Types of microscopy:
Bright field, dark field, phase-contrast, Nomarski/DIC, fluorescence, confocal laser scanning, TEM, SEM
Cell size:
Small to maximize SA-to-V ratio
Volume determines amount of chemical activity, SA determines amount of substance exchange
Some cells flatten or develop folds/extensions to increase SA
Basic parts of cell:
Plasma membrane, central region, cytoplasm
3 common shapes of prokaryotic cells:
Rod, spherical, spiral
Genetic material of prokaryotic organisms:
Info from individual genes is copied to mRNA, which instructs ribosomes to assemble proteins
Prokaryotic ribosome:
Consist of large/small subunits
Each contain 3 types of rRNA and 50+ proteins
Glycocalyx:
Polysaccharide layer around prokaryotic cells
Slime layer vs capsule
Protects from physical damage, desiccation
May help with adhesion
Where is chlorophyll located in photosynthetic bacteria?
Cell membrane
What are lamins?
Protein filaments that line the inner surface of the nuclear membrane
Nuclear pore complex:
Octagonally symmetrical structure composed of proteins called nucleoporins
Controls passage of material in/out
Function of nucleolus:
Ribosome subunit assembly
Eukaryotic ribosome:
2 subunits
May be attached to plasma membrane or be freefloating
Contains 4 types of RNA mcules and 80+ proteins
What kind of cells have large rough ERs?
One that make a lot of proteins for release
Lysosome:
Contains 30+ hydrolytic enzymes to break everything down
Only in animal cells
Derives enzymes from ER, body from Golgi
pH = 5
Tay-Sachs disease:
A lysosomal storage disease - enzyme is missing, substrate builds up
Microtubules:
Wall consists of 13 proteins
Composed of tubulin dimers (alpha and beta bound non-covalently)
1/plus end has alpha, 2/minus end has beta - dimers attach and detach more rapidly at 1 end
What are the motor proteins that walk along microtubules?
Dyneins and kinesins
Intermediate filaments:
Composed of intermediate filament proteins
Have specific protein composition for their tissues (unlike the others)

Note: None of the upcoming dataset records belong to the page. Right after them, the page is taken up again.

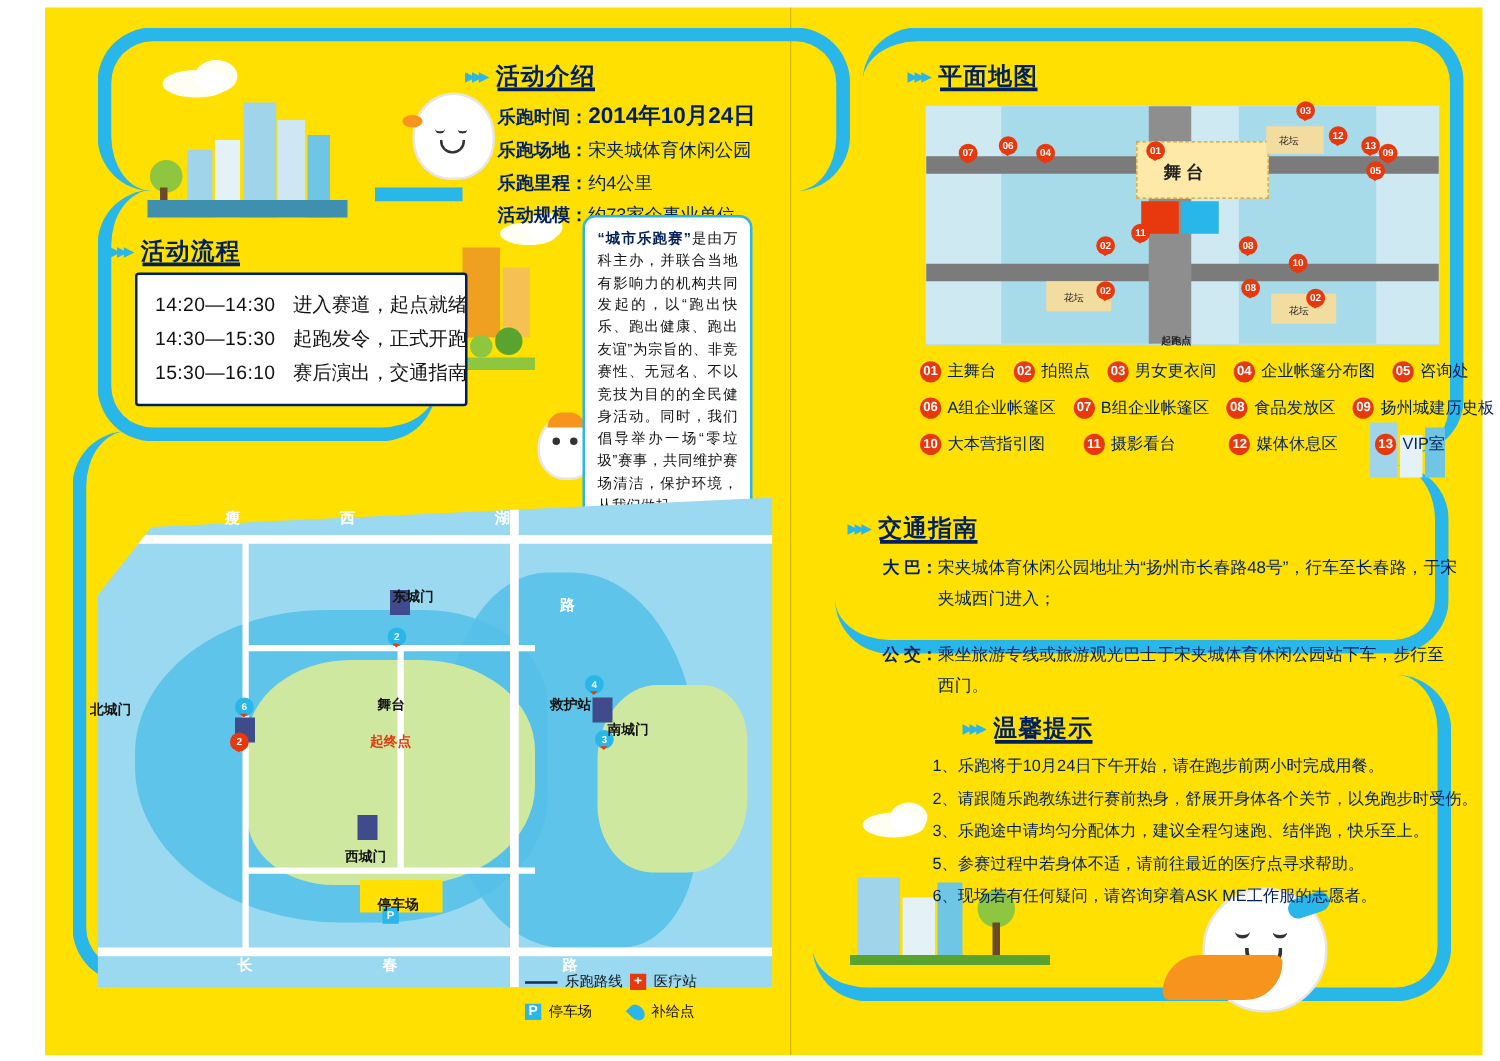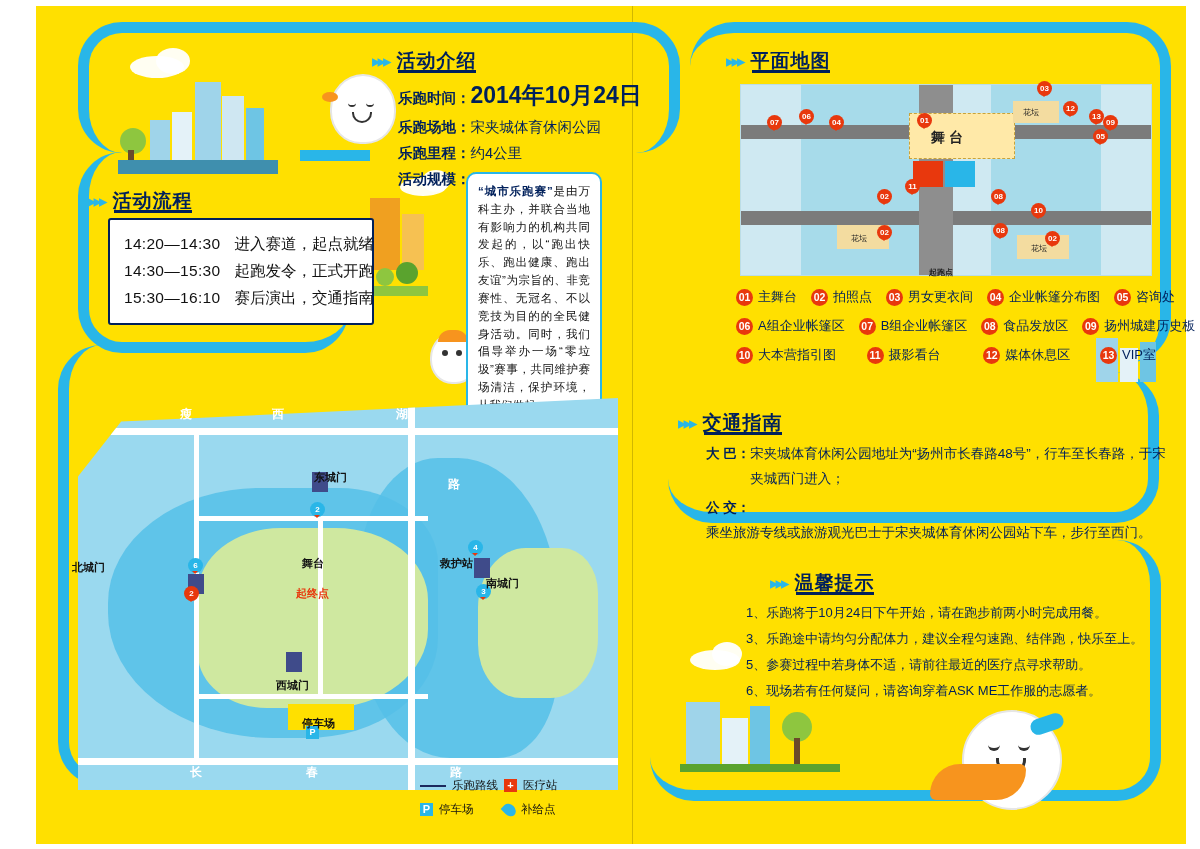--- a/index.html
+++ b/index.html
@@ -31,21 +31,21 @@
   .chev{color:#29b6e8;font-size:17px;font-weight:bold;letter-spacing:-3px;}
   .heading .title{
     color:#00205b;font-size:19px;font-weight:bold;letter-spacing:1px;
   }
   .hr-under{
     position:absolute;height:3px;background:#00205b;
   }
 
   
   .kv{position:absolute;font-size:14.5px;color:#00205b;}
-  .kv b{font-size:23px;}
+  .kv b{font-size:18px;}
   .intro-row{margin-bottom:7px;white-space:nowrap;}
   .intro-row .lbl{font-weight:bold;}
 
   
   .sched{
     position:absolute;background:#fff;border:2px solid #00205b;border-radius:3px;
     padding:8px 16px 8px 14px;
   }
   .sched div{font-size:15.5px;color:#111;margin:6px 0;white-space:nowrap;}
   .sched .t{letter-spacing:.3px;}
@@ -413,32 +413,33 @@
     <span class="chev">▸▸▸</span>
     <span class="title">交通指南</span>
   </div>
   <div class="hr-under" style="left:704px;top:432px;width:78px;"></div>
 
   <div class="traffic" style="left:706px;top:442px;width:460px;">
     <div class="ln">
       <span class="k">大 巴：</span>
       <span>宋夹城体育休闲公园地址为“扬州市长春路48号”，行车至长春路，于宋夹城西门进入；</span>
     </div>
-    <div class="ln" style="margin-top:4px;flex-direction:column;">
+    <div class="ln" style="margin-top:20px;">
       <span class="k">公 交：</span>
       <span>乘坐旅游专线或旅游观光巴士于宋夹城体育休闲公园站下车，步行至西门。</span>
     </div>
   </div>
 
   <div class="heading" style="left:770px;top:570px;">
     <span class="chev">▸▸▸</span>
     <span class="title">温馨提示</span>
   </div>
   <div class="hr-under" style="left:796px;top:592px;width:78px;"></div>
 
   <div class="tips" style="left:746px;top:600px;width:420px;">
     <div>1、乐跑将于10月24日下午开始，请在跑步前两小时完成用餐。</div>
+    <div>2、请跟随乐跑教练进行赛前热身，舒展开身体各个关节，以免跑步时受伤。</div>
     <div>3、乐跑途中请均匀分配体力，建议全程匀速跑、结伴跑，快乐至上。</div>
     <div>5、参赛过程中若身体不适，请前往最近的医疗点寻求帮助。</div>
     <div>6、现场若有任何疑问，请咨询穿着ASK ME工作服的志愿者。</div>
   </div>
 
 </div>
 
 </body></html>

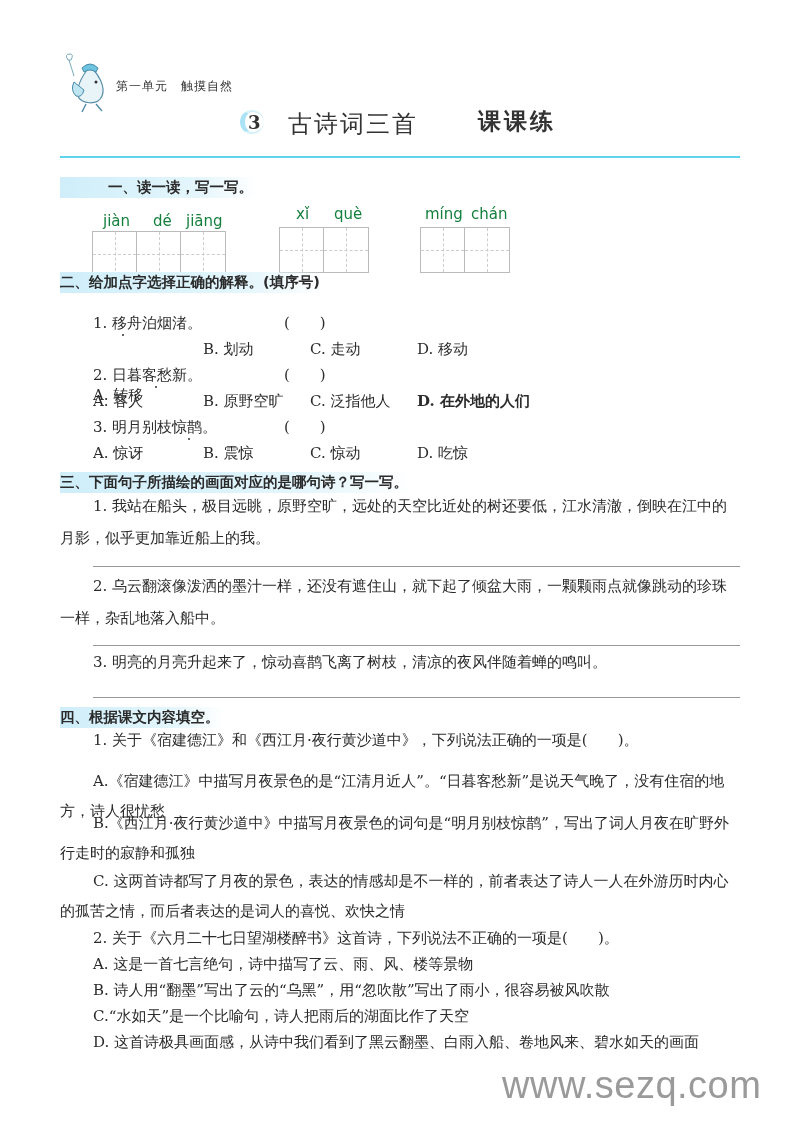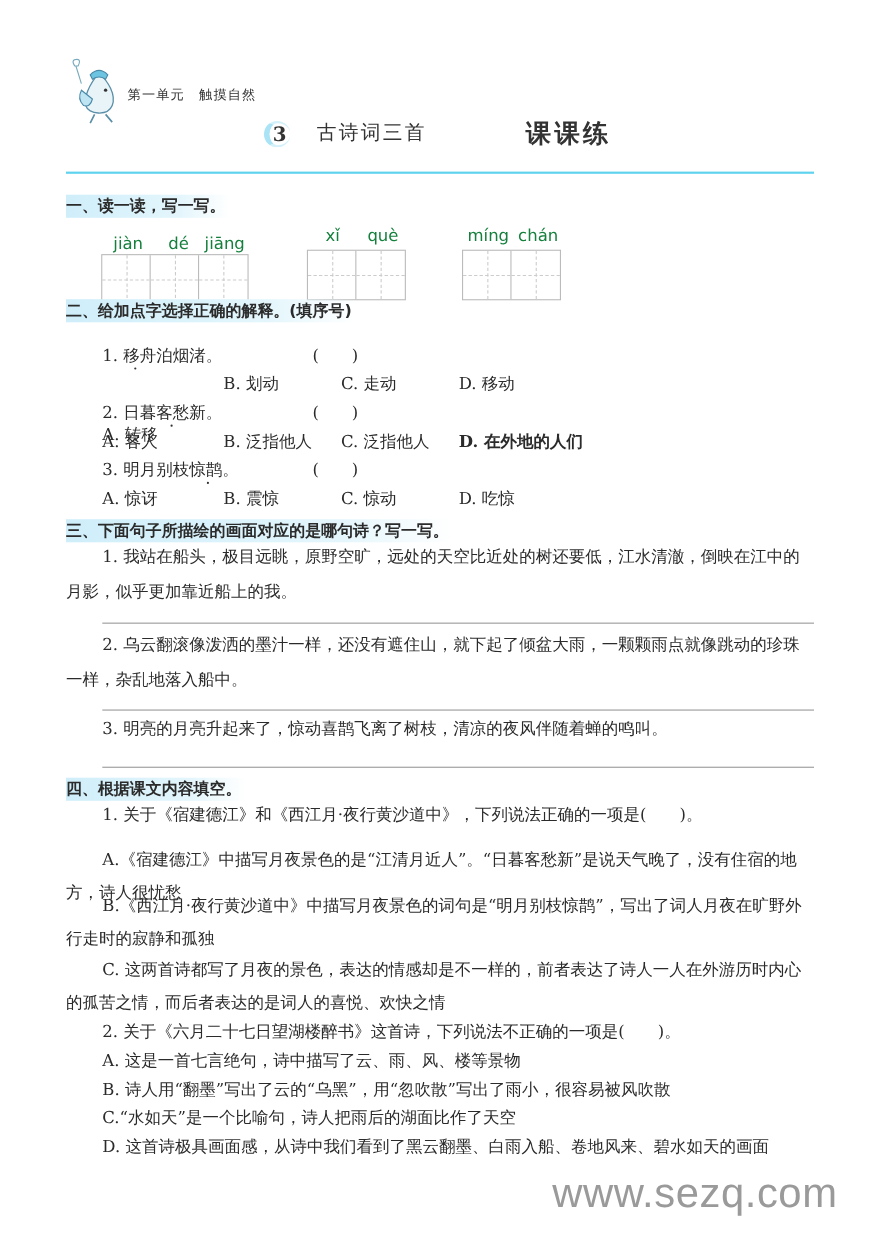--- a/index.html
+++ b/index.html
@@ -8,21 +8,21 @@
   .abs { position:absolute; }
   .sans { font-family: "DejaVu Sans", "Liberation Sans", sans-serif; }
 
   
   .mascot { left:58px; top:52px; width:60px; height:62px; }
   .unit-title { left:116px; top:78px; font-size:12px; color:#333; letter-spacing:1px; }
   .lesson-num { left:240px; top:110px; width:26px; height:26px; }
   .lesson-num .ring { position:absolute; left:0; top:0; width:24px; height:24px; border-radius:50%;
                       border-left:5px solid #a9e3f5; border-top:2px solid #d4f1fa; border-bottom:2px solid #d4f1fa; box-sizing:border-box;}
   .lesson-num .n { position:absolute; left:8px; top:2px; font-size:18px; font-weight:bold; color:#333; }
-  .lesson-title { left:288px; top:108px; font-size:18px; color:#333; letter-spacing:2px; }
+  .lesson-title { left:288px; top:108px; font-size:24px; color:#333; letter-spacing:2px; }
   .practice-title { left:478px; top:106px; font-size:23px; font-weight:bold; color:#333; letter-spacing:3px; }
   .header-rule { left:60px; top:156px; width:680px; height:2px; background:#5fd3ee; }
 
   
   .sec { position:absolute; left:60px; font-size:14.5px; font-weight:bold; color:#2b2b2b; padding:1px 4px 1px 0;
          background:linear-gradient(90deg,#cfeefa 0%, #e4f6fc 70%, rgba(255,255,255,0) 100%); }
 
   
   .py { position:absolute; font-size:15px; color:#15803d; }
   .grid { position:absolute; display:flex; border:1px solid #bbb; }
@@ -54,21 +54,21 @@
 <div class="abs unit-title sans">第一单元　触摸自然</div>
 
 <div class="abs lesson-num">
   <div class="ring"></div>
   <span class="n">3</span>
 </div>
 <div class="abs lesson-title">古诗词三首</div>
 <div class="abs practice-title sans">课课练</div>
 <div class="abs header-rule"></div>
 
-<div class="sec sans" style="top:177px;">一、读一读，写一写。</div>
+<div class="sec sans" style="top:177px;padding-left:48px;">一、读一读，写一写。</div>
 
 <span class="py sans" style="left:103px; top:212px;">jiàn</span>
 <span class="py sans" style="left:153px; top:212px;">dé</span>
 <span class="py sans" style="left:186px; top:212px;">jiāng</span>
 <div class="grid" style="left:92px; top:231px;">
   <div class="cell"></div>
   <div class="cell"></div>
   <div class="cell"></div>
 </div>
 
@@ -93,21 +93,21 @@
 <div class="line" style="left:284px; top:314px;">(　　)</div>
 <div class="line" style="left:93px; top:340px;margin-top:46px;">A. 转移</div>
 <div class="line" style="left:203px; top:340px;">B. 划动</div>
 <div class="line" style="left:310px; top:340px;">C. 走动</div>
 <div class="line" style="left:417px; top:340px;">D. 移动</div>
 
 <div class="line" style="left:93px; top:366px;">2. 日暮客愁新。</div>
 <div class="dot" style="left:155px; top:386px;"></div>
 <div class="line" style="left:284px; top:366px;">(　　)</div>
 <div class="line" style="left:93px; top:392px;">A. 客人</div>
-<div class="line" style="left:203px; top:392px;">B. 泛指他人</div>
+<div class="line" style="left:203px; top:392px;">B. 原野空旷</div>
 <div class="line" style="left:310px; top:392px;">C. 泛指他人</div>
 <div class="line" style="left:417px; top:392px;font-weight:bold;">D. 在外地的人们</div>
 
 <div class="line" style="left:93px; top:418px;">3. 明月别枝惊鹊。</div>
 <div class="dot" style="left:188px; top:438px;"></div>
 <div class="line" style="left:284px; top:418px;">(　　)</div>
 <div class="line" style="left:93px; top:444px;">A. 惊讶</div>
 <div class="line" style="left:203px; top:444px;">B. 震惊</div>
 <div class="line" style="left:310px; top:444px;">C. 惊动</div>
 <div class="line" style="left:417px; top:444px;">D. 吃惊</div>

Size comparison of microtubules, intermediate filaments, microfilaments:
Largest, middle, smallest
Microfilaments:
2 polymers of actin wound in a helical shape
Does more stuff at 1/plus end
Involved in cytoplasmic streaming, muscle contraction, division of cytoplasm during division
What motor protein walks along microfilaments?
Myosins
What is a 9+2 complex?
Structure of flagella and cilia - 9 double microtubules surrounding a central single pair
How do flagella/cilia move?
Dynein slides tubules over each other
Formation of flagella/cilia:
Centriole (ring of 9 triple tubules) move to just under plasma membrane
2/3 of triplets grow to form 9 doubles
2 singles form without direct connection
Basal body:
Centriole that remains at the end of flagella/cilia
Specialized structures of plant cells:
Plastids, cell wall, central vacuole
Plastids:
Chloro, chromo, leuco (includes amylo)
Chloroplasts parts:
Stroma - the inside
Thylakoids - inside stroma, site of photosynthesis, contain chlorophyll
Grana - stacked thylakoids
Where does photosynthesis occur? Where are chlorophyll?
Thylakoid membrane inside chloroplasts
Plasmodesmata:
Perforations in cell walls that connects cells to each other to allow transport of ions and small molecules
Cell adhesion molecules:
Glycoproteins embedded in plasma membrane
Bind to specific molecules on other cells
Holds solid tissues together
Types of cell junctions: (3)
Anchoring, tight, gap
Anchoring cell junctions:
Welds adjacent cells together
Common in stretch/shear tissues (heart muscle, skin, organ linings)
Desmosome:
Type of anchoring cell junction where intermediate filaments anchor into cytoplasm
Adherens junction:
Anchoring cell junction where microfilaments anchor to cytoskeleton
Tight cell junctions:
Membranes of cells very close together
Proteins on outer surfaces fuse and form a network
Seals organ linings (stomach, intestine, bladder) - no leaking!
Gap cell junctions:
Hollow protein cylinders line up to form pipes that ions and small molecules travel through
Occur between almost all body tissues of same type
Allow heart muscle, uteran muscle to function as a unit
Extracellular matrix (ECM):
Proteins and polysaccharides secreted by cells in the ECM
Functions to support and protect
Forms the mass of skin, bones, tendons
Components of ECM:
Glycoproteins:
Collagens - high tensile strength and elasticity
Proteoglycans - small proteins attached to polysaccharides
Fibronectins - bind to receptor proteins in plasma membrane to attach cells to ECM
What determines the consistency of the ECM?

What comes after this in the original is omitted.